The One-Week Trial
David Walker is working on a theory he calls Transcending the Stranger Society, wherein coworking spaces are the world’s first cultural stepping stone for a stranger-less environment.
“It’s really funny that we live in a society where you go to a coffee shop and you sit next to someone for hours on end but you don’t have social permission to introduce yourself,” he said. “It’s this weird bubble you exist in; you remove your personality from a situation and everyone is removing their personalities from these retail spaces. Anywhere in our entire society, people convert themselves into strangers; it’s all these strangers hanging out in this place together.”
Walker says a one-day trial isn’t enough time for a potential coworker to feel comfortable in the new space, and it takes closer to a week to merge with the undertones of the social atmosphere. In a society of people suspicious of others intentions, there is a real need to systematically construct trust. Trust construction, Walker calls it.
“We don’t have very many rules,” he said. “We’re lax on any kinds of guidelines we do have. That helps people feel more comfortable and feel more of a citizen rather than a customer.”
A 24-hour access membership runs $275 a month. You can also sign up for the basic membership at $25 a month to show up once a month for free and any other time you show up it will cost $15. The first day is free.
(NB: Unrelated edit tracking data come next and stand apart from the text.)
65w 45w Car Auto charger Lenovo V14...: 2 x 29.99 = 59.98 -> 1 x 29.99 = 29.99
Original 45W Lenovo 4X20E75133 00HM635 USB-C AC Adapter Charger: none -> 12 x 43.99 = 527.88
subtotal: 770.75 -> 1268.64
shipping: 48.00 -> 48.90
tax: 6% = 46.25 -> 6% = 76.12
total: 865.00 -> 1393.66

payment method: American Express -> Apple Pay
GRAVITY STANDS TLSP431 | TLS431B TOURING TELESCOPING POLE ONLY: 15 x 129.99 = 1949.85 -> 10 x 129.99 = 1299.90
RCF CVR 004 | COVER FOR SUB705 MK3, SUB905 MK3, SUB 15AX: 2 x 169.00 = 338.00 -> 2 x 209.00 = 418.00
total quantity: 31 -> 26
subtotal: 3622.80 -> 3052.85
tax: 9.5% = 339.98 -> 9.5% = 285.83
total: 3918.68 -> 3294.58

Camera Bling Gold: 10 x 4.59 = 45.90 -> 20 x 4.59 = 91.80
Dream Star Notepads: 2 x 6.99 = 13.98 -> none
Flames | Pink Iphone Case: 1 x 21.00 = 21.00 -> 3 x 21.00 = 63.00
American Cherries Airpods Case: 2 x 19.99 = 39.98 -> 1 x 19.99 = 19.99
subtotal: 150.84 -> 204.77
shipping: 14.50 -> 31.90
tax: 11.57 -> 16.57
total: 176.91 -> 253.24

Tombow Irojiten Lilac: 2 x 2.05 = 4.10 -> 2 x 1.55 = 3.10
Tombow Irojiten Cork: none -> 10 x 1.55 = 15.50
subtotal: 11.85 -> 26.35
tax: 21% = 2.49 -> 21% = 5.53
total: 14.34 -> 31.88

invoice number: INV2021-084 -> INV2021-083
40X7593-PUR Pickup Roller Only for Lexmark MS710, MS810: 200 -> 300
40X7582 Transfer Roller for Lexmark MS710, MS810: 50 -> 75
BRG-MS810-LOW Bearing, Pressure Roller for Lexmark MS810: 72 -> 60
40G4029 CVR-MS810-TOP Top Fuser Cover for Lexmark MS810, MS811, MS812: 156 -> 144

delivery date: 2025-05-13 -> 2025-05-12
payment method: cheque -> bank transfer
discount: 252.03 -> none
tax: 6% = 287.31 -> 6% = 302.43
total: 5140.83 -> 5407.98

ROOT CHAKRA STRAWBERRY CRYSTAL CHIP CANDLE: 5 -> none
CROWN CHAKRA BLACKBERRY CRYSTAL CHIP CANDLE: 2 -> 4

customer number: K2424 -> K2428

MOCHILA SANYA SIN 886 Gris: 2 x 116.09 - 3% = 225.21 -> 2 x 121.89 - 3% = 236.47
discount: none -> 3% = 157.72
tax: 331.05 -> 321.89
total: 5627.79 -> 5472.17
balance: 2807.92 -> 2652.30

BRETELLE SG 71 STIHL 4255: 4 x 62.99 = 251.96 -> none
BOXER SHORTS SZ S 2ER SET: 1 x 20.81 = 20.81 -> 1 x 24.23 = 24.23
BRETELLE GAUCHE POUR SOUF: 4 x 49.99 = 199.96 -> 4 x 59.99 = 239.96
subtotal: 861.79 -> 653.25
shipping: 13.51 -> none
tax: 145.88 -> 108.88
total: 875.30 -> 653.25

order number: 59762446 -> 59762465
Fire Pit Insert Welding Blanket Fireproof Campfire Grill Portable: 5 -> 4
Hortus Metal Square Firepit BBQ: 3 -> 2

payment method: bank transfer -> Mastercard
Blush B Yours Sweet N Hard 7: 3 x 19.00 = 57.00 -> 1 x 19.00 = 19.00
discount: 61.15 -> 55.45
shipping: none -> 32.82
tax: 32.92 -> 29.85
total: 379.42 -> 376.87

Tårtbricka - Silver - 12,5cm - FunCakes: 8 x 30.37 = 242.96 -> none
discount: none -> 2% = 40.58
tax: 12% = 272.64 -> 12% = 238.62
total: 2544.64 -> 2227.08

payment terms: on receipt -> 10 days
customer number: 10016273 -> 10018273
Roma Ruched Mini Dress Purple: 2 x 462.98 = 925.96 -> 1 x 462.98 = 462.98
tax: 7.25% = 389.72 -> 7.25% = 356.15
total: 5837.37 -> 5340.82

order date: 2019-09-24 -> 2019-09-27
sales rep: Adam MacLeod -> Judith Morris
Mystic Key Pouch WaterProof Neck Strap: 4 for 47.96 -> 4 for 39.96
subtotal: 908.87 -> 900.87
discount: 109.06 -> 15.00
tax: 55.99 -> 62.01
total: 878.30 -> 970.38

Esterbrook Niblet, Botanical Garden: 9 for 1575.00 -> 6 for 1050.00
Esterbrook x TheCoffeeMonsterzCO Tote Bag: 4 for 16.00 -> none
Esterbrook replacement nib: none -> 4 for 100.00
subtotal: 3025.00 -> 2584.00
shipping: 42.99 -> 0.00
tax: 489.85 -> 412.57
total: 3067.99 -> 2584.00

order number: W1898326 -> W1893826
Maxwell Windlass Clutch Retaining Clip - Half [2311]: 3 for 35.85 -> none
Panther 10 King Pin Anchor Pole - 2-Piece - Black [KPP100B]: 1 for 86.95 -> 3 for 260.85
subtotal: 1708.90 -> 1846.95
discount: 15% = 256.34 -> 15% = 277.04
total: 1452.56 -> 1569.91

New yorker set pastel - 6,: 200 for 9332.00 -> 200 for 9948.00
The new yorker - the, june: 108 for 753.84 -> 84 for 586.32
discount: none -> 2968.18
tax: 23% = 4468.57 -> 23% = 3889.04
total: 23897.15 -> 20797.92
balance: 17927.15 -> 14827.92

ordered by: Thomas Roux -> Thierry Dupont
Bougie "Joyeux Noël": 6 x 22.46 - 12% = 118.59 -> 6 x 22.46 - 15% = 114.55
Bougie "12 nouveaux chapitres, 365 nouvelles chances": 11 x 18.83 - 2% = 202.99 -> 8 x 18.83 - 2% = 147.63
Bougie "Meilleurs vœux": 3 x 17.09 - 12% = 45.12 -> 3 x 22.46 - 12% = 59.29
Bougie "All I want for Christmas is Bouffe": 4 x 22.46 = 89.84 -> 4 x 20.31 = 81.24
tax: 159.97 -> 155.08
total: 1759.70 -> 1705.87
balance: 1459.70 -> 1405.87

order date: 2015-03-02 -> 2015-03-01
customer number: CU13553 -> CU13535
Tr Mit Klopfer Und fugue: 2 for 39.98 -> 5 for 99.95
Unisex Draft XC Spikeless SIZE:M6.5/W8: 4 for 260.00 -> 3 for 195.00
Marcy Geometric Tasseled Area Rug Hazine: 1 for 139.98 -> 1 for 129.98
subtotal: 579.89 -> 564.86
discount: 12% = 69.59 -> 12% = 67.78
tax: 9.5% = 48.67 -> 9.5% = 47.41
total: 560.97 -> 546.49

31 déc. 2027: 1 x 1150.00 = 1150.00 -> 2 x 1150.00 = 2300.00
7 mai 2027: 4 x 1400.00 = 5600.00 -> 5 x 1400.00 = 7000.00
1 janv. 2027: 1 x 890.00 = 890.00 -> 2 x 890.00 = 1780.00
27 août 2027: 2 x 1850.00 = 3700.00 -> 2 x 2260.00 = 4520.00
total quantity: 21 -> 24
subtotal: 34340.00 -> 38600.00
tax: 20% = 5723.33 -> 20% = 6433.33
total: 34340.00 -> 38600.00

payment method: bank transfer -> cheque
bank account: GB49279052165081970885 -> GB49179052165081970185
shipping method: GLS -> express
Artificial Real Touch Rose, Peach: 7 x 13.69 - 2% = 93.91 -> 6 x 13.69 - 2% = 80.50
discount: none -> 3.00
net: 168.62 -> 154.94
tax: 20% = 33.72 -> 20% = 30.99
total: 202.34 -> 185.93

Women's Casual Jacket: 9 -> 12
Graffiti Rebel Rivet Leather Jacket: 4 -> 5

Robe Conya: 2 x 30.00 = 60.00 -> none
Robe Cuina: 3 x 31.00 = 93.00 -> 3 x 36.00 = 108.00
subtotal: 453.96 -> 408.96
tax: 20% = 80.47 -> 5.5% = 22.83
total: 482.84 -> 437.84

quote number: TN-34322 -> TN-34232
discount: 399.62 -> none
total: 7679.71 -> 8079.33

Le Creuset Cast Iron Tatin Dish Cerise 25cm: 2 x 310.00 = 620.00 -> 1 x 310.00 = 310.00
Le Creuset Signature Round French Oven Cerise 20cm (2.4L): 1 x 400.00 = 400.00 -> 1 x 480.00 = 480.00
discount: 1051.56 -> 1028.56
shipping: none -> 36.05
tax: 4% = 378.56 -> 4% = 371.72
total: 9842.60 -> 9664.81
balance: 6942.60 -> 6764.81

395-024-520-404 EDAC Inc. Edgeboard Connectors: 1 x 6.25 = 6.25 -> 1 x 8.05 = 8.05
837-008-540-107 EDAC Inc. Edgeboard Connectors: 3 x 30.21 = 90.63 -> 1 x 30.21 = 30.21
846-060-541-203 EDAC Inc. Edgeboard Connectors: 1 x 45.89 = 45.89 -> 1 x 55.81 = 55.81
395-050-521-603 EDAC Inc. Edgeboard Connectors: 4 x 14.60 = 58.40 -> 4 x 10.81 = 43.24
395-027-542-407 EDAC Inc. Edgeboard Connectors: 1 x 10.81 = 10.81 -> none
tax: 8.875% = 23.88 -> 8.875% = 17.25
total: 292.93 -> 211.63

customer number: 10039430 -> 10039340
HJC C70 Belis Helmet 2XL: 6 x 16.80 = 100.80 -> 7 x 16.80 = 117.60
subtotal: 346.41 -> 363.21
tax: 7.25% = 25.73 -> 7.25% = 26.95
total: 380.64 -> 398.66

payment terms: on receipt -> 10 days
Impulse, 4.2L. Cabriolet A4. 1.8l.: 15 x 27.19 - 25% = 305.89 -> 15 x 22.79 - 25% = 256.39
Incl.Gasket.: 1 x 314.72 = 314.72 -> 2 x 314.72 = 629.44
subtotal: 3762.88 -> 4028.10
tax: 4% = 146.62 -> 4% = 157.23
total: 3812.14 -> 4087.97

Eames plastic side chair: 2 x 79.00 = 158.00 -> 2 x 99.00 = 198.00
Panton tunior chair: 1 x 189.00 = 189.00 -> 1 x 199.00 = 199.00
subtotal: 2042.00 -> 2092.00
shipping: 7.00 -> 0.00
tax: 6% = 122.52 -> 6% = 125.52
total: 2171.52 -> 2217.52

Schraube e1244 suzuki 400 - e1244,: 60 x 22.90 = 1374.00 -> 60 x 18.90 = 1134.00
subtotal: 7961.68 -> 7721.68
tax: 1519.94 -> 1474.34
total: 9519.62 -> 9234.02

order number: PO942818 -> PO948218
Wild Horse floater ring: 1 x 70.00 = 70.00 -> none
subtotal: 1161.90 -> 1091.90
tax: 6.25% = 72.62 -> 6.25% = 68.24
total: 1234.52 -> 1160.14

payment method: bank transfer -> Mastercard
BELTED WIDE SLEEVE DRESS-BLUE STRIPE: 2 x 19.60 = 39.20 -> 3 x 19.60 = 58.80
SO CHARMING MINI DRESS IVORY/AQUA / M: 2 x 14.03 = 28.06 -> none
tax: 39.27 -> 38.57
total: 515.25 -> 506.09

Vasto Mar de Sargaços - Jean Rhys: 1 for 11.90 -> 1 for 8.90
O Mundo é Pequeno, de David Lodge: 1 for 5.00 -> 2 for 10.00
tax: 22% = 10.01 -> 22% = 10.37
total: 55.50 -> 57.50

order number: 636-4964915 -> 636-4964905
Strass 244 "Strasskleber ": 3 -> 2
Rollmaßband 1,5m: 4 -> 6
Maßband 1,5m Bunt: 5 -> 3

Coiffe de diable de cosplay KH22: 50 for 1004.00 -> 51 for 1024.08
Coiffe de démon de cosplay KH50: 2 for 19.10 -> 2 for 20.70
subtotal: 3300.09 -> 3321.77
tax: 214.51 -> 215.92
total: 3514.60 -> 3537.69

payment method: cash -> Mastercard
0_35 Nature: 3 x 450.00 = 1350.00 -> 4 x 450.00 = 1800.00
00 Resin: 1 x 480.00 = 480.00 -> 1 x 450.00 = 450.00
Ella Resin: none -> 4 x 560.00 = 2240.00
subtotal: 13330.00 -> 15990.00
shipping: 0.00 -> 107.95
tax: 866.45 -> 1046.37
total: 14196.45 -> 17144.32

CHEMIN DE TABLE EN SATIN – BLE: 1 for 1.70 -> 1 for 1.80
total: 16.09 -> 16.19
You can also request a one-week free trial.
Actually, Walker envisions a system where some of us don’t have to work menial jobs that don’t use our special gifts.
“There’s this great quote by someone famous where he talks about how it’s so silly that we all have jobs now,” Walker said. "We could easily evolve as a society so not everyone needs to work. With technology scaling at the speed that it is, we can create money and generate income; we just need to learn how to share it. We should be living in a society to encourage society members to do what they’re passionate about. It’s funny we tell artists who are fantastic painters they need to work hourly wage jobs to pay rent because our society would benefit more from these artists creating beautiful things for everyone.”
We’re at a point in our techno-global revolution where these crazy ideas are tinged with feasibility.
“At the end of the day I think we’re going to evolve as a world where we don’t need to make money,” Walker said. But in the meanwhile, he’s working on bring coworking to corporations, those modern timeless money-machine factories that have been a staple of the American landscape since we seized it from the Native Americans. Wherever it is coworking is taking us, people are responding to it.
Remember When We Pretended Other People Didn’t Exist?
Walker thinks that in the future, we’re going to look back on this period of time and be like, ‘Remember when we pretended other people didn’t exist when we walked into coffee shops?’
“It’s ’cause no one has created a system in our society that has facilitated a way for people to interact with each other easily,” he said. “People are oftentimes afraid to interact with someone ’cause they don’t feel like it’s appropriate. They’re afraid of violating a social norm. The more and more I’ve kind of watched coworking grow and noticed it here, I’ve realized how unique it is to be able to walk into a physical retail space and at the end of the day actually know everyone’s name that is working there and feel permission to share with them your personality and receive their personality. I think that’s magical.”
Walker thinks the culture in the States has been driven to isolationism, and that coworking is a systematic cure to re-socialize society. “I’ll bet most coworking members don’t have high levels of stress,” Walker said. “Have you looked up stress in the workplace statistics? Maybe doctors should start prescribing coworking spaces to people. Stick it on Obamacare.”
Update: We mentioned the coworking spaces Plug & Play and Hub Austin in an earlier version of this article. Both coworking spaces are (currently) closed.